After tracing a general historical context, Bollmer turns his attention to theorizing the specific contributions of key figures and technological instruments that have inspired and sustained the study of affect. He begins with the case of William James’s use of the Boston planchette, an automatic writing tool that James hoped could help understand the supernatural and mystical subjective states that defy empirical science. James believed that phenomena beyond perception were also a part of experience; therefore, the planchette was a tool that could help in discovering not the spirit or medium, as commonly understood today, but rather the idea of a knowing affect that is located first in the body and then materialized.

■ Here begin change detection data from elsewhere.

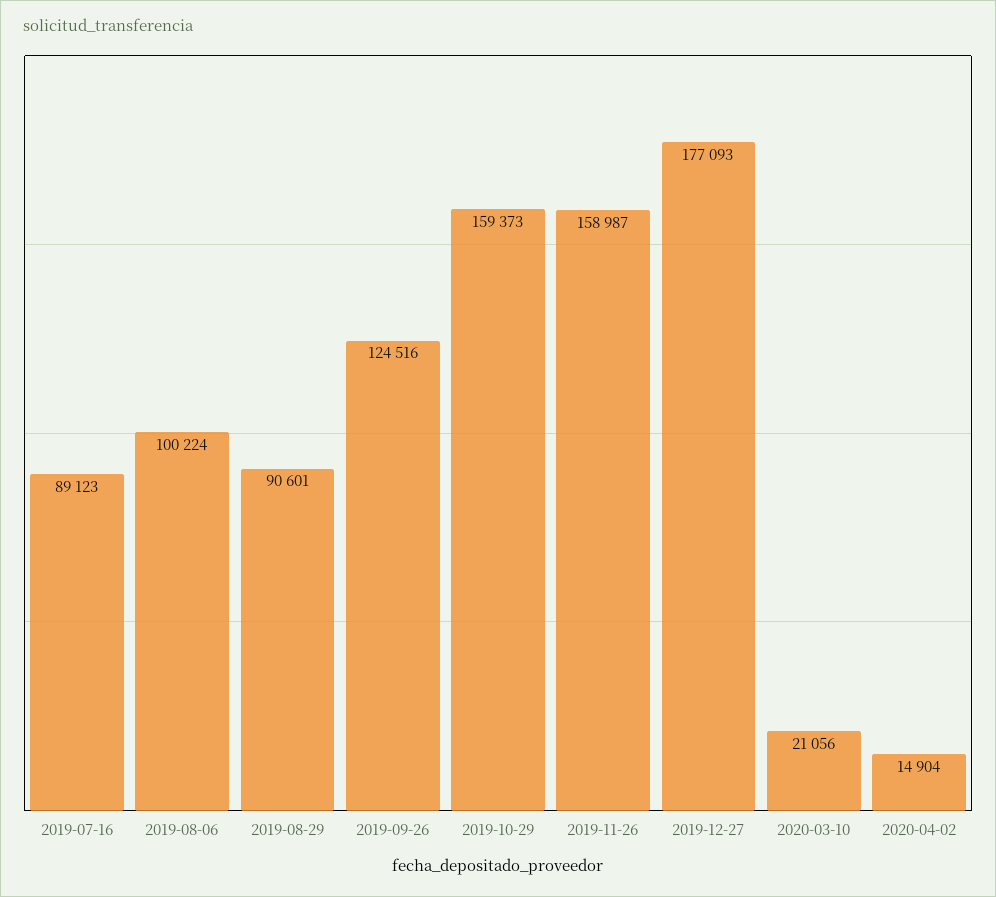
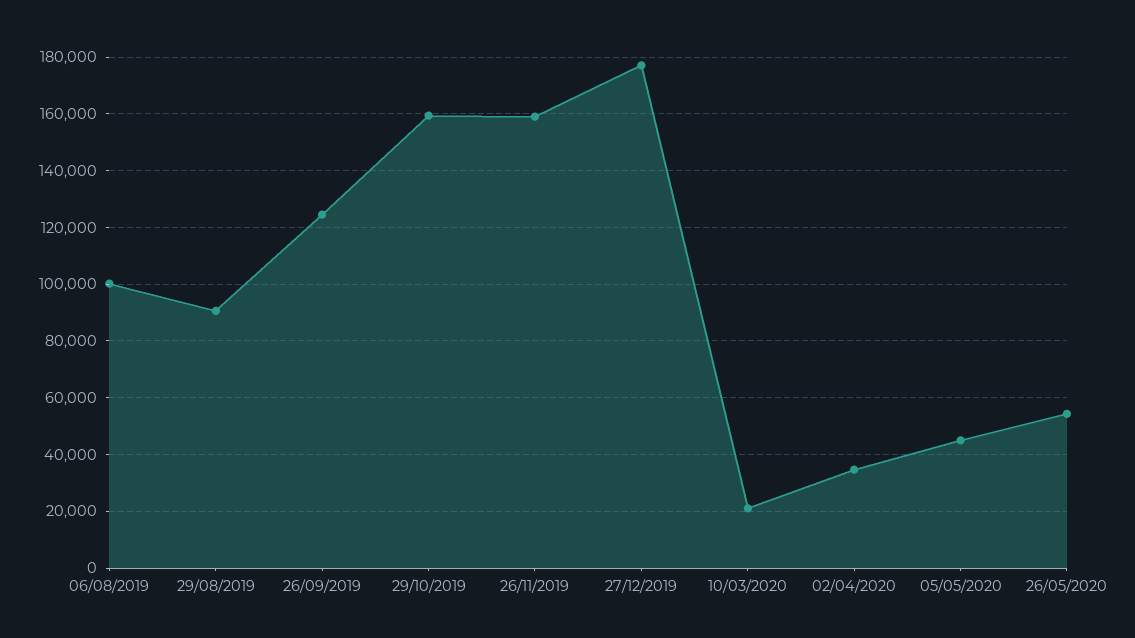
2019-07-16: 89123 -> none
2020-04-02: 14904 -> 35000
05/05/2020: none -> 45000
26/05/2020: none -> 55000

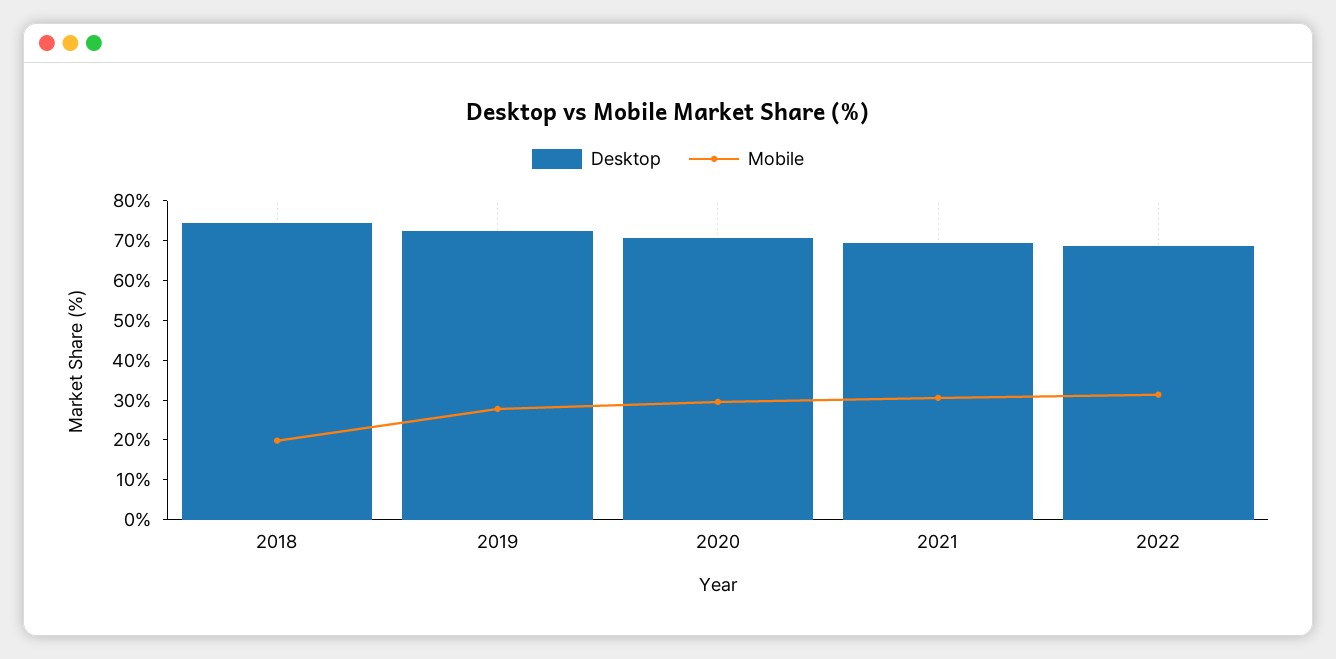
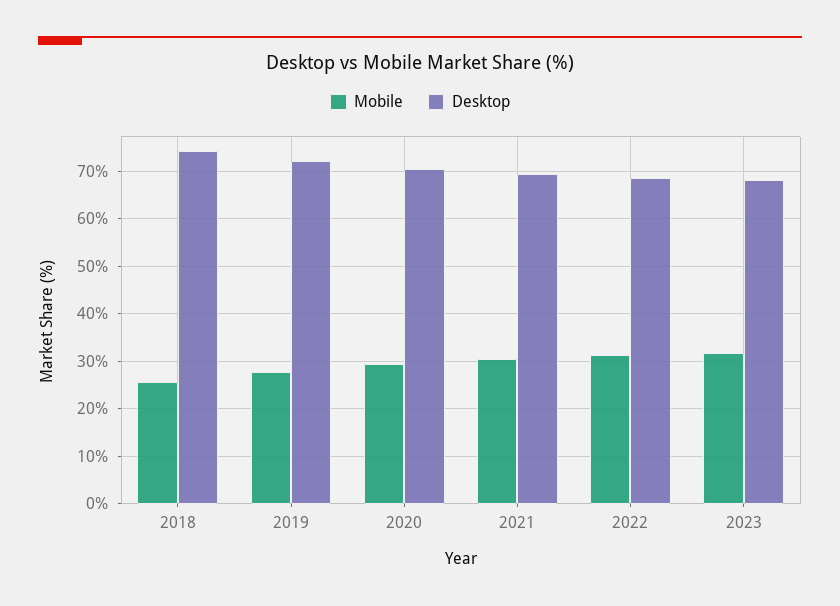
Mobile, 2018: 20 -> 26
Mobile, 2023: none -> 32
Desktop, 2023: none -> 68

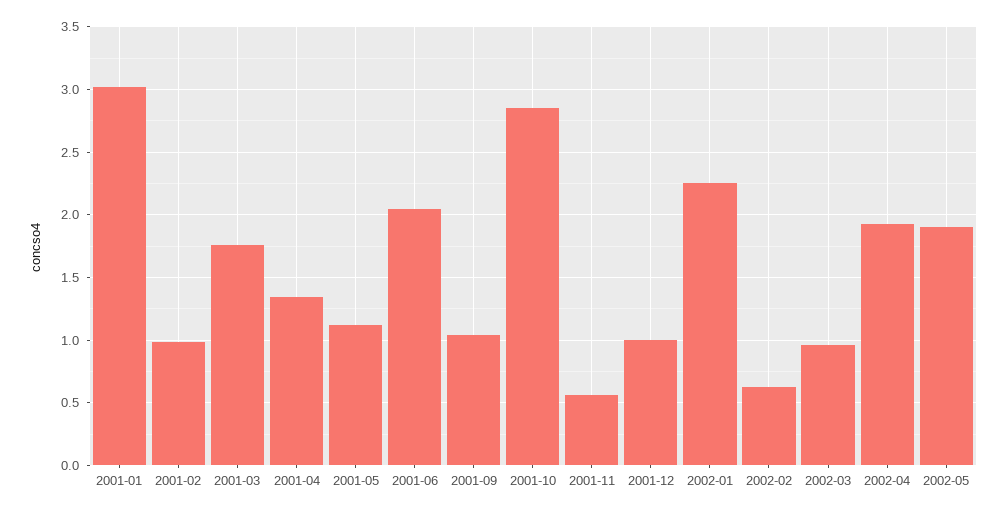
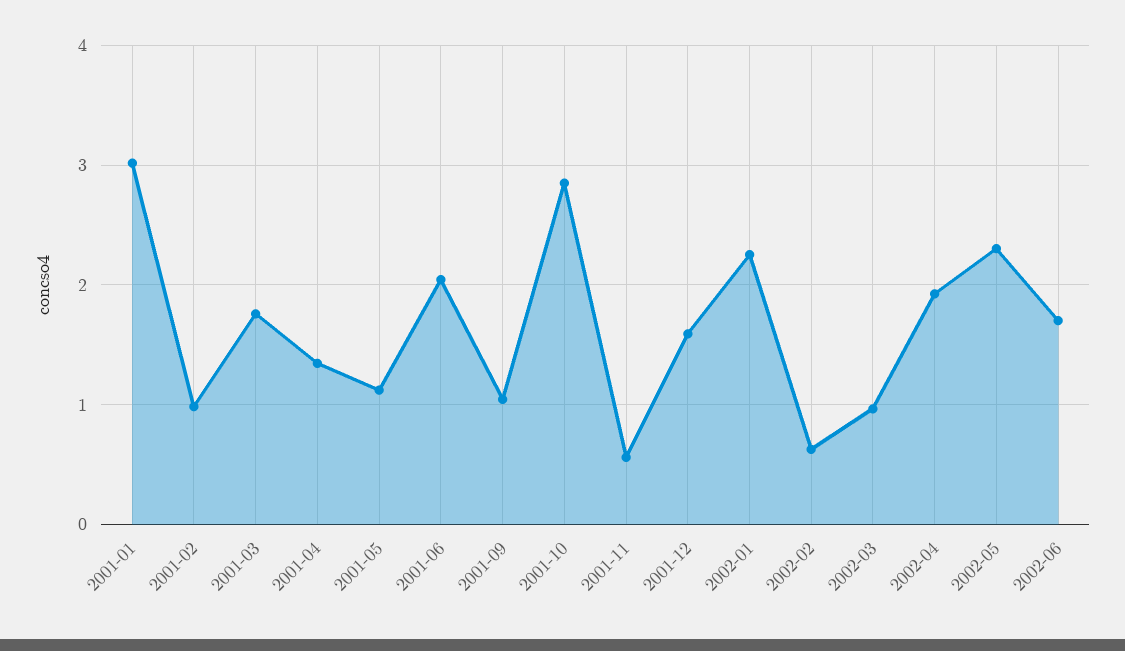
2001-12: 1 -> 1.6
2002-05: 1.9 -> 2.3
2002-06: none -> 1.7

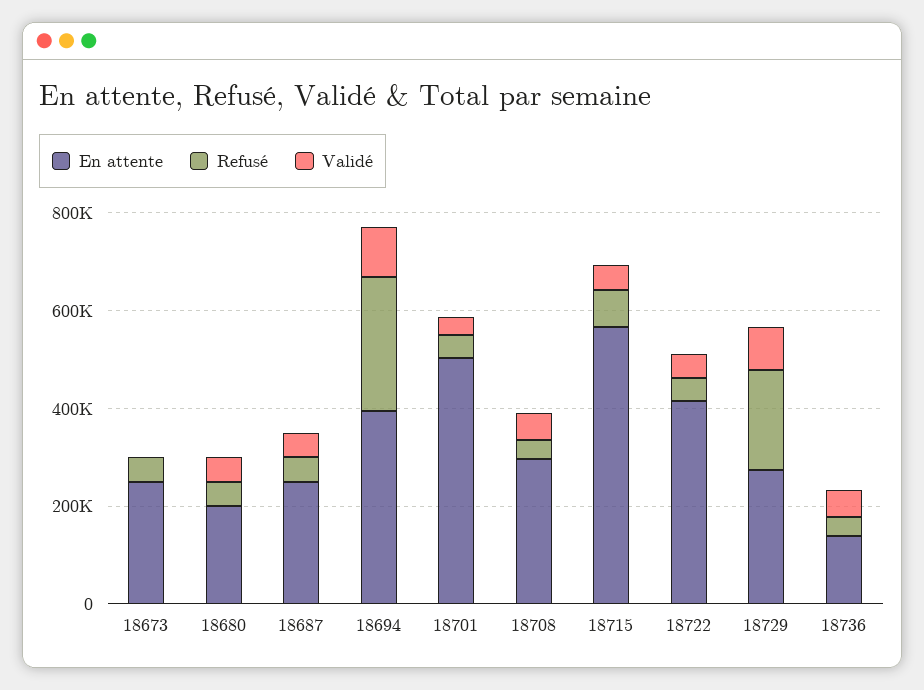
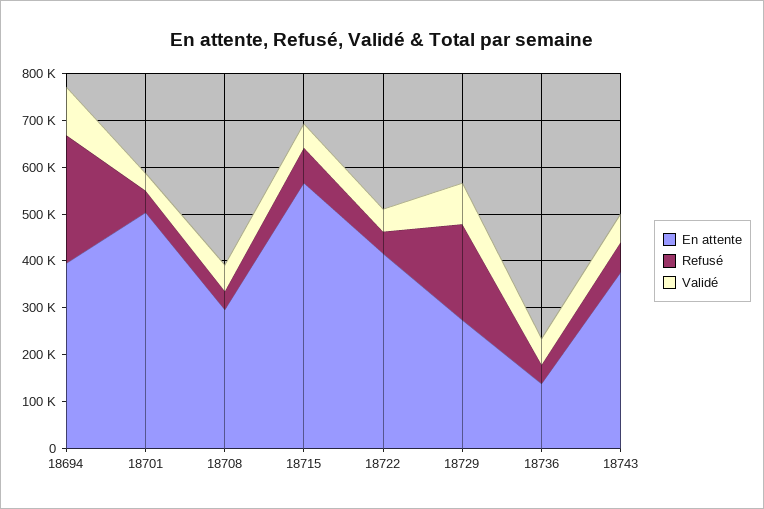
En attente, 18673: 250000 -> none
Refusé, 18673: 50000 -> none
Validé, 18673: 0 -> none
En attente, 18680: 200000 -> none
Refusé, 18680: 50000 -> none
Validé, 18680: 50000 -> none
En attente, 18687: 250000 -> none
Refusé, 18687: 50000 -> none
Validé, 18687: 50000 -> none
En attente, 18743: none -> 380000
Refusé, 18743: none -> 60000
Validé, 18743: none -> 60000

Next, Bollmer traces psychology’s varied history to the Parisian Salpêtrière hospital, where serial photography emerged as a technique for studying facial expressions—an intellectual path materialized in chapter 2’s “Books of Faces.” These books cataloged the expressions of female patients while also maintaining that there was much that was invisible behind those expressions. Psychologists Pierre Janet and Jean-Martin Charcot used hypnotism, trance, and other psychological methods to study the plight of women hosted in what Michel Foucault called “the great confinement.” This photographic record of female pain, which began in the medical realm, eventually went on to become a foundational document in modern psychology and affect theory.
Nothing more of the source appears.